◆ Work to be completed
Could you repeat the records below exactly, leaving out any pictures?

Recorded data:
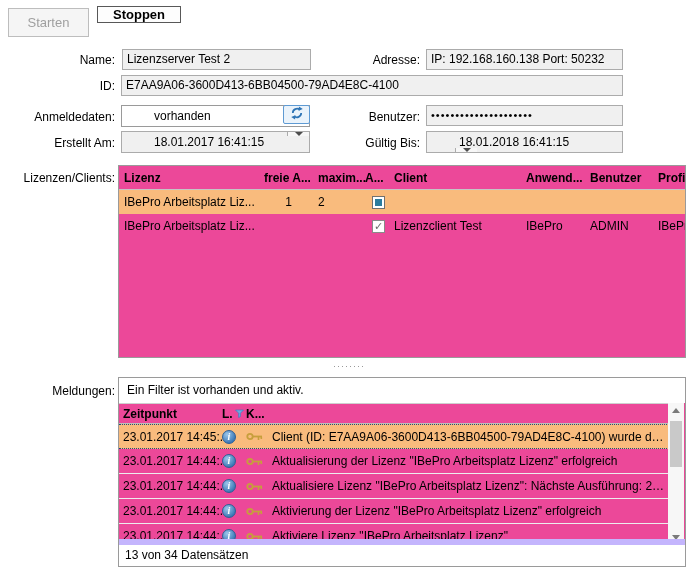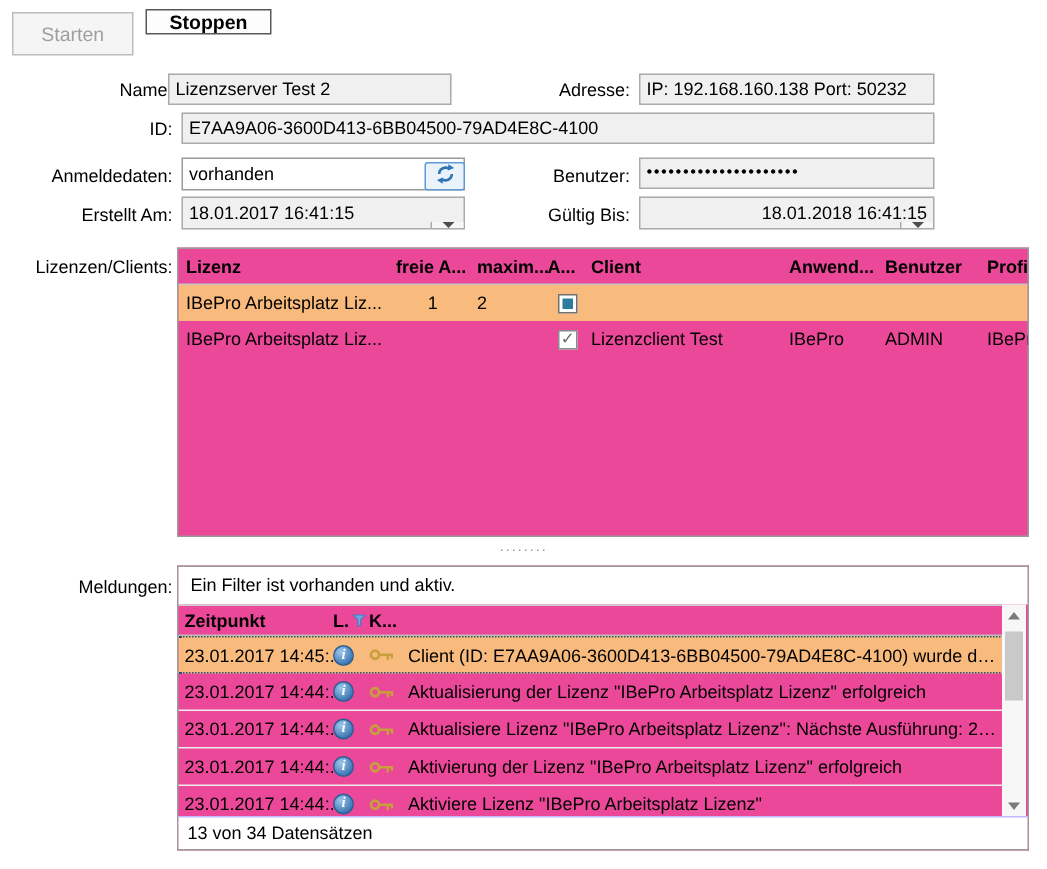--- a/index.html
+++ b/index.html
@@ -115,7 +115,7 @@
   <div class="lbl" style="left:0;width:115px;top:383px;">Meldungen:</div>
   <div class="lbl" style="left:0;width:115px;top:170px;">Lizenzen/Clients:</div>
 
-  <div class="field" style="left:112px;top:49px;width:189px;">Lizenzserver Test 2</div>
+  <div class="field" style="left:122px;top:49px;width:189px;">Lizenzserver Test 2</div>
   <div class="field" style="left:426px;top:49px;width:197px;">IP: 192.168.160.138 Port: 50232</div>
   <div class="field" style="left:121px;top:75px;width:502px;">E7AA9A06-3600D413-6BB04500-79AD4E8C-4100</div>
 

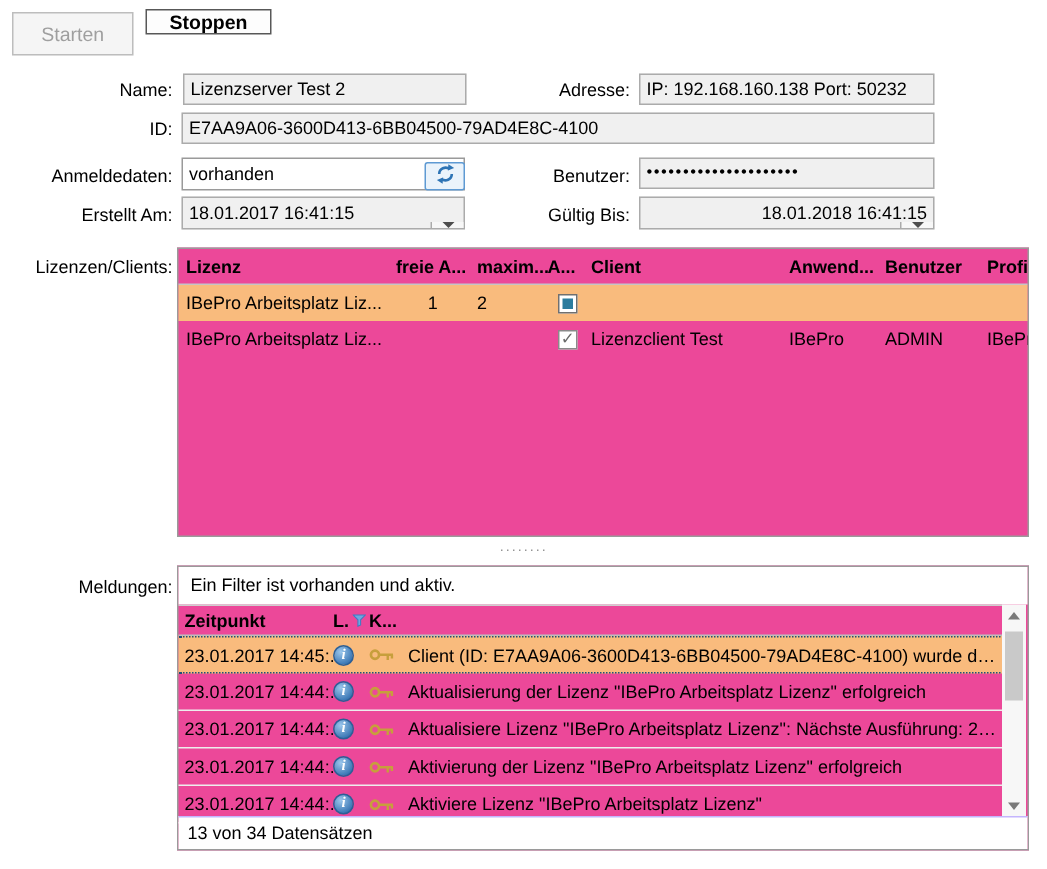--- a/index.html
+++ b/index.html
@@ -19,7 +19,7 @@
   .field{position:absolute;box-sizing:border-box;height:21px;background:#f0f0f0;
          border:1px solid #ababab;padding:2px 4px;line-height:15px;white-space:nowrap;overflow:hidden;}
   .combo{position:absolute;box-sizing:border-box;height:22px;border:1px solid #ababab;
-         background:#f0f0f0;display:flex;align-items:flex-end;}
+         background:#f0f0f0;display:flex;align-items:flex-start;padding-left:28px;}
   .combo .val{flex:1;padding:3px 4px;line-height:14px;white-space:nowrap;overflow:hidden;}
   .combo.white{background:#ffffff;border-color:#9a9a9a;}
   .dd-btn{width:21px;border-left:1px solid #ababab;background:#f7f7f7;

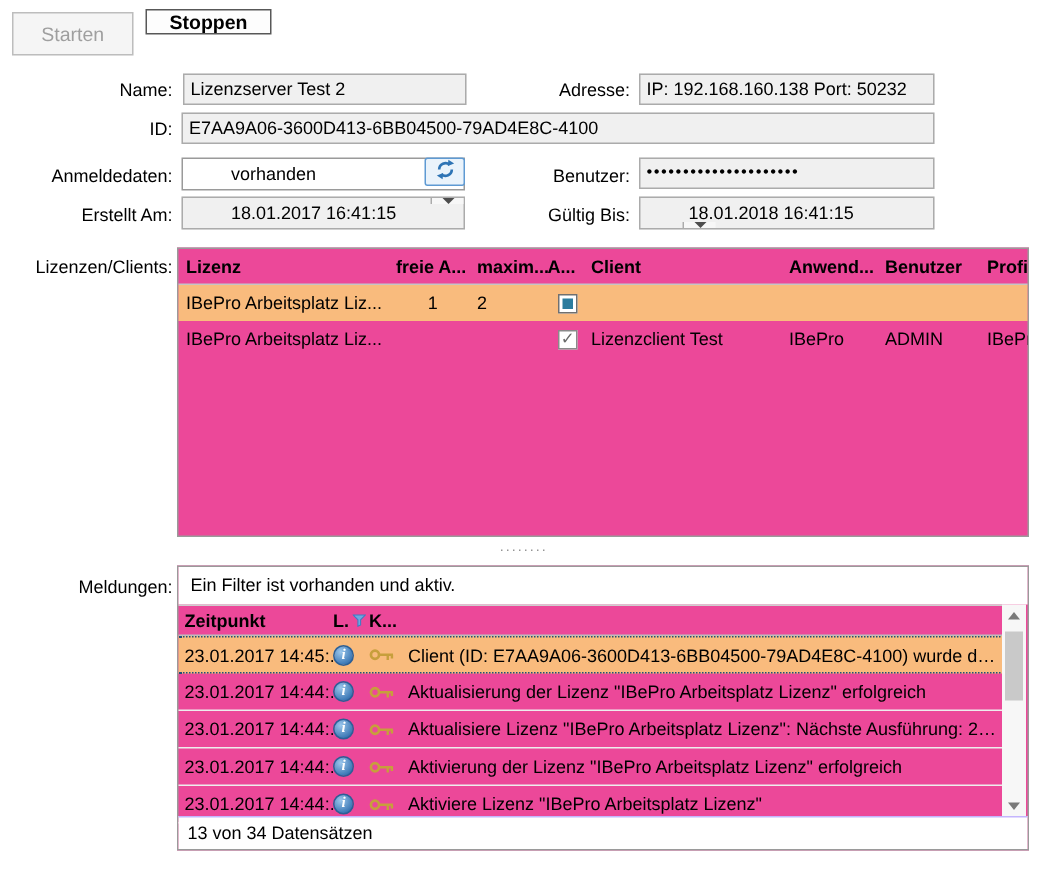--- a/index.html
+++ b/index.html
@@ -77,7 +77,7 @@
   .msg-k{width:26px;display:flex;justify-content:flex-start;}
   .msg-text{flex:1;white-space:nowrap;overflow:hidden;text-overflow:ellipsis;padding-right:2px;}
   .msg-status{position:absolute;left:0;right:0;bottom:0;height:21px;line-height:20px;
-              border-top:1px solid #c4b5fd;padding-left:6px;background:#fff;}
+              border-top:6px solid #c4b5fd;padding-left:6px;background:#fff;}
 
   
   .info-ic{width:14px;height:14px;border-radius:50%;

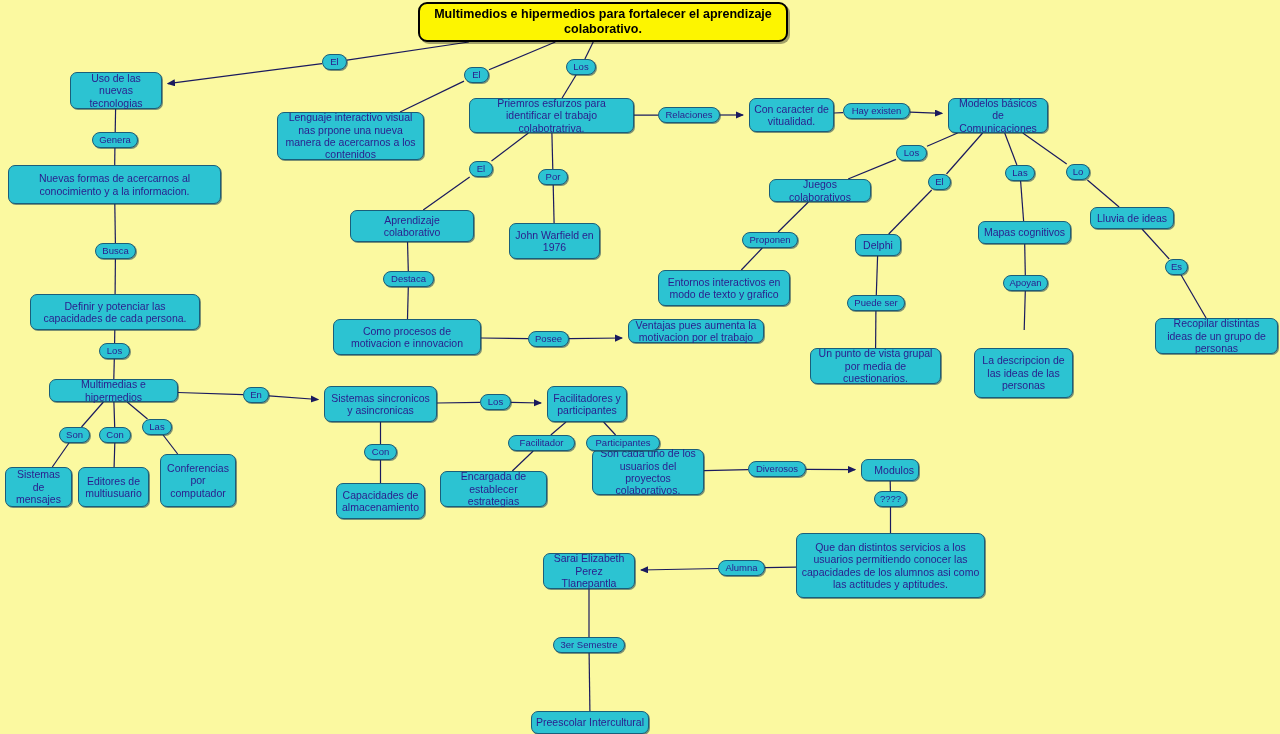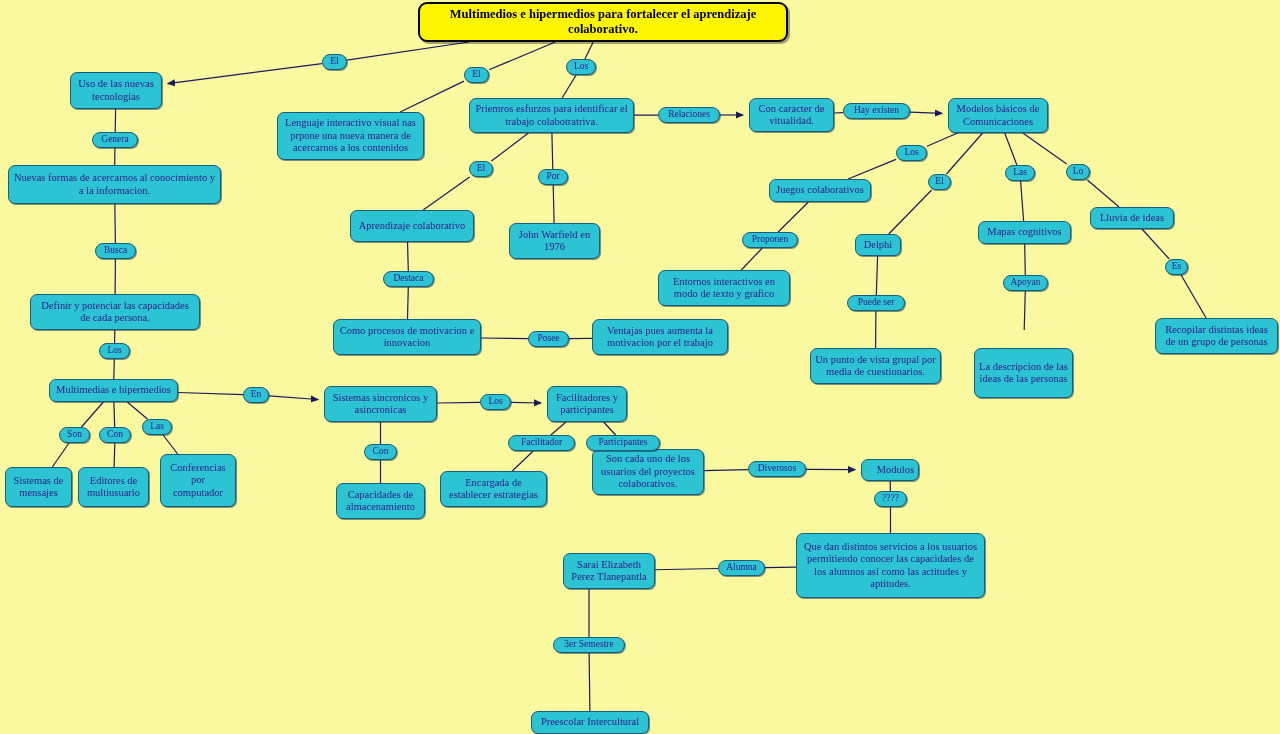--- a/index.html
+++ b/index.html
@@ -14,7 +14,7 @@
     height: 734px;
     background: #FBF9A0;
     overflow: hidden;
-    font-family: Liberation Serif, serif;
+    font-family: Liberation Sans, sans-serif;
   }
   #edges {
     position: absolute;

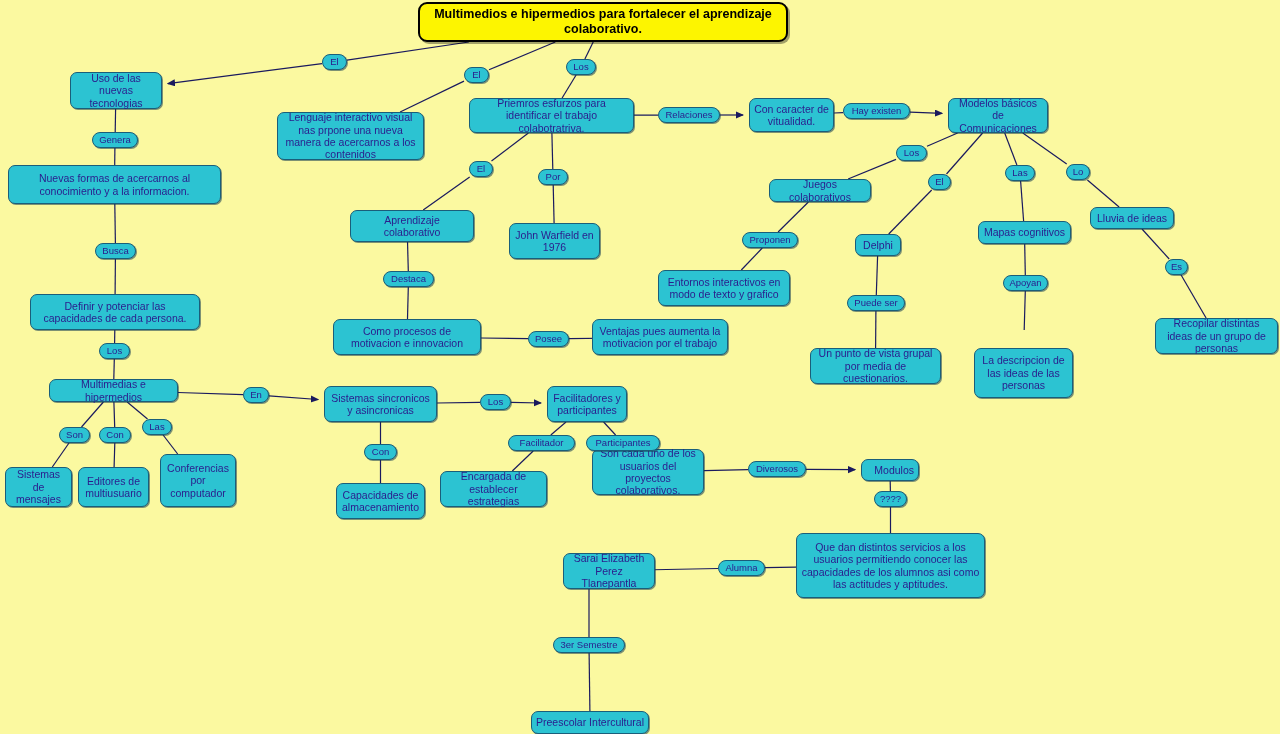--- a/index.html
+++ b/index.html
@@ -178,7 +178,7 @@
       <div class="node concept" style="left: 333px; top: 319px; width: 148px; height: 36px;">
         <span>Como procesos de motivacion e innovacion</span>
       </div>
-      <div class="node concept" style="left: 592px; top: 319px; width: 136px; height: 36px;">
+      <div class="node concept" style="left: 628px; top: 319px; width: 136px; height: 24px;">
         <span>Ventajas pues aumenta la motivacion por el trabajo</span>
       </div>
       <div class="node concept" style="left: 324px; top: 386px; width: 113px; height: 36px;">

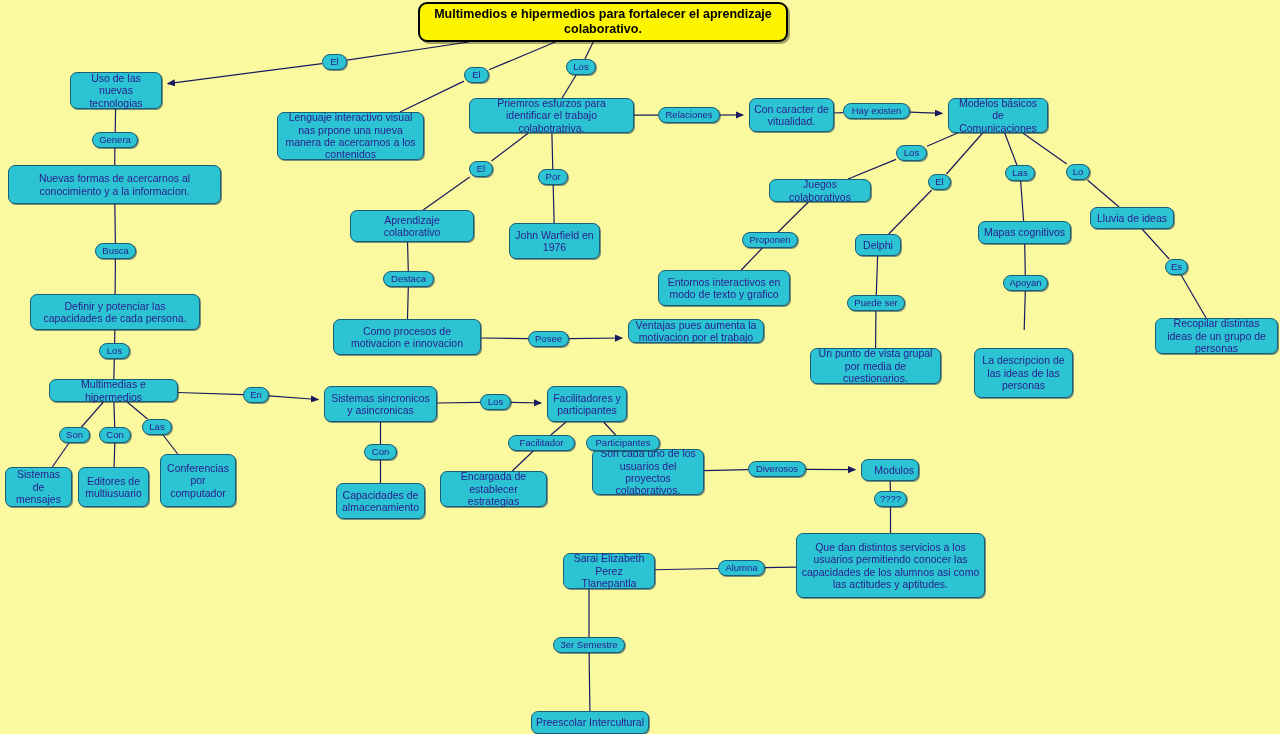--- a/index.html
+++ b/index.html
@@ -202,7 +202,7 @@
       <div class="node concept" style="left: 796px; top: 533px; width: 189px; height: 65px;">
         <span>Que dan distintos servicios a los usuarios permitiendo conocer las capacidades de los alumnos asi como las actitudes y aptitudes.</span>
       </div>
-      <div class="node concept" style="left: 543px; top: 553px; width: 92px; height: 36px; margin-left: 20px;">
+      <div class="node concept" style="left: 543px; top: 553px; width: 92px; height: 36px;">
         <span>Sarai Elizabeth Perez Tlanepantla</span>
       </div>
       <div class="node concept" style="left: 531px; top: 711px; width: 118px; height: 23px;">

◆ Response area
--- a/index.html
+++ b/index.html
@@ -115,7 +115,7 @@
   <div class="lbl" style="left:0;width:115px;top:383px;">Meldungen:</div>
   <div class="lbl" style="left:0;width:115px;top:170px;">Lizenzen/Clients:</div>
 
-  <div class="field" style="left:112px;top:49px;width:189px;">Lizenzserver Test 2</div>
+  <div class="field" style="left:122px;top:49px;width:189px;">Lizenzserver Test 2</div>
   <div class="field" style="left:426px;top:49px;width:197px;">IP: 192.168.160.138 Port: 50232</div>
   <div class="field" style="left:121px;top:75px;width:502px;">E7AA9A06-3600D413-6BB04500-79AD4E8C-4100</div>
 

--- a/index.html
+++ b/index.html
@@ -19,7 +19,7 @@
   .field{position:absolute;box-sizing:border-box;height:21px;background:#f0f0f0;
          border:1px solid #ababab;padding:2px 4px;line-height:15px;white-space:nowrap;overflow:hidden;}
   .combo{position:absolute;box-sizing:border-box;height:22px;border:1px solid #ababab;
-         background:#f0f0f0;display:flex;align-items:flex-end;}
+         background:#f0f0f0;display:flex;align-items:flex-start;padding-left:28px;}
   .combo .val{flex:1;padding:3px 4px;line-height:14px;white-space:nowrap;overflow:hidden;}
   .combo.white{background:#ffffff;border-color:#9a9a9a;}
   .dd-btn{width:21px;border-left:1px solid #ababab;background:#f7f7f7;

--- a/index.html
+++ b/index.html
@@ -77,7 +77,7 @@
   .msg-k{width:26px;display:flex;justify-content:flex-start;}
   .msg-text{flex:1;white-space:nowrap;overflow:hidden;text-overflow:ellipsis;padding-right:2px;}
   .msg-status{position:absolute;left:0;right:0;bottom:0;height:21px;line-height:20px;
-              border-top:1px solid #c4b5fd;padding-left:6px;background:#fff;}
+              border-top:6px solid #c4b5fd;padding-left:6px;background:#fff;}
 
   
   .info-ic{width:14px;height:14px;border-radius:50%;

--- a/index.html
+++ b/index.html
@@ -14,7 +14,7 @@
     height: 734px;
     background: #FBF9A0;
     overflow: hidden;
-    font-family: Liberation Serif, serif;
+    font-family: Liberation Sans, sans-serif;
   }
   #edges {
     position: absolute;

--- a/index.html
+++ b/index.html
@@ -178,7 +178,7 @@
       <div class="node concept" style="left: 333px; top: 319px; width: 148px; height: 36px;">
         <span>Como procesos de motivacion e innovacion</span>
       </div>
-      <div class="node concept" style="left: 592px; top: 319px; width: 136px; height: 36px;">
+      <div class="node concept" style="left: 628px; top: 319px; width: 136px; height: 24px;">
         <span>Ventajas pues aumenta la motivacion por el trabajo</span>
       </div>
       <div class="node concept" style="left: 324px; top: 386px; width: 113px; height: 36px;">

--- a/index.html
+++ b/index.html
@@ -202,7 +202,7 @@
       <div class="node concept" style="left: 796px; top: 533px; width: 189px; height: 65px;">
         <span>Que dan distintos servicios a los usuarios permitiendo conocer las capacidades de los alumnos asi como las actitudes y aptitudes.</span>
       </div>
-      <div class="node concept" style="left: 543px; top: 553px; width: 92px; height: 36px; margin-left: 20px;">
+      <div class="node concept" style="left: 543px; top: 553px; width: 92px; height: 36px;">
         <span>Sarai Elizabeth Perez Tlanepantla</span>
       </div>
       <div class="node concept" style="left: 531px; top: 711px; width: 118px; height: 23px;">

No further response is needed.